In the BB84 scheme, Alice wishes to send a private key to Bob. She begins with two strings of bits, $a$  and $b$ , each $n$  bits long. She then encodes these two strings as a tensor product of $n$  qubits:

$|\psi \rangle =\bigotimes _{i=1}^{n}|\psi _{a_{i}b_{i}}\rangle ,$

where $a_{i}$  and $b_{i}$  are the $i$ -th bits of $a$  and $b$  respectively. Together, $a_{i}b_{i}$  give us an index into the following four qubit states:

$|\psi _{00}\rangle =|0\rangle ,$
$|\psi _{10}\rangle =|1\rangle ,$
$|\psi _{01}\rangle =|+\rangle ={\frac {1}{\sqrt {2}}}|0\rangle +{\frac {1}{\sqrt {2}}}|1\rangle ,$
$|\psi _{11}\rangle =|-\rangle ={\frac {1}{\sqrt {2}}}|0\rangle -{\frac {1}{\sqrt {2}}}|1\rangle .$

Note that the bit $b_{i}$  is what decides which basis $a_{i}$  is encoded in (either in the computational basis or the Hadamard basis). The qubits are now in states that are not mutually orthogonal, and thus it is impossible to distinguish all of them with certainty without knowing $b$ .

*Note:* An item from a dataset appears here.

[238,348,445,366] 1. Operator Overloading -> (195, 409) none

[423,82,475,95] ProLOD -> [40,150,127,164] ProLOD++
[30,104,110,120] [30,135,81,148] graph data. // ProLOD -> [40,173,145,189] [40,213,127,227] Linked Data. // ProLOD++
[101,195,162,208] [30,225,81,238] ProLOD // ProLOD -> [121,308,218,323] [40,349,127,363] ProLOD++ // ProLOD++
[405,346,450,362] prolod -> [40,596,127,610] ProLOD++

Alice sends $|\psi \rangle$  over a public and authenticated quantum channel ${\mathcal {E}}$  to Bob. Bob receives a state ${\mathcal {E}}(\rho )={\mathcal {E}}(|\psi \rangle \langle \psi |)$ , where ${\mathcal {E}}$  represents both the effects of noise in the channel and eavesdropping by a third party we'll call Eve. After Bob receives the string of qubits, all three parties, namely Alice, Bob and Eve, have their own states. However, since only Alice knows $b$ , it makes it virtually impossible for either Bob or Eve to distinguish the states of the qubits. Also, after Bob has received the qubits, we know that Eve cannot be in possession of a copy of the qubits sent to Bob, by the no-cloning theorem, unless she has made measurements. Her measurements, however, risk disturbing a particular qubit with probability ½ if she guesses the wrong basis.

Bob proceeds to generate a string of random bits $b'$  of the same length as $b$  and then measures the string he has received from Alice, $a'$ . At this point, Bob announces publicly that he has received Alice's transmission. Alice then knows she can now safely announce $b$ . Bob communicates over a public channel with Alice to determine which $b_{i}$  and $b'_{i}$  are not equal. Both Alice and Bob now discard the qubits in $a$  and $a'$  where $b$  and $b'$  do not match.

From the remaining $k$  bits where both Alice and Bob measured in the same basis, Alice randomly chooses $k/2$  bits and discloses her choices over the public channel. Both Alice and Bob announce these bits publicly and run a check to see whether more than a certain number of them agree. If this check passes, Alice and Bob proceed to use information reconciliation and privacy amplification techniques to create some number of shared secret keys. Otherwise, they cancel and start over.

## Practical implementation

One practical implementation consists in the transmission of 0°, 90°, 45° and 135° linear polarizations by Alice over optical fiber. This is possible by polarization scrambling or polarization modulation. At the receive end, the four polarizations will usually appear changed, due to fiber birefringence. Before they can be analyzed by Bob they must be backtransformed into the original coordinate system by a suitable polarization controller. Here not only an arbitrary polarization is to be transformed into a desired one (0°) but also the phase shift between this polarization (0°) and its orthogonal (90°) is to be controlled. Such a polarization controller must have three degrees of freedom. An implementation with a tracking speed of 20 krad/s on the Poincare sphere is described in . This way the whole normalized Stokes space is stabilized, i.e. the Poincare sphere rotation by fiber birefringence is undone.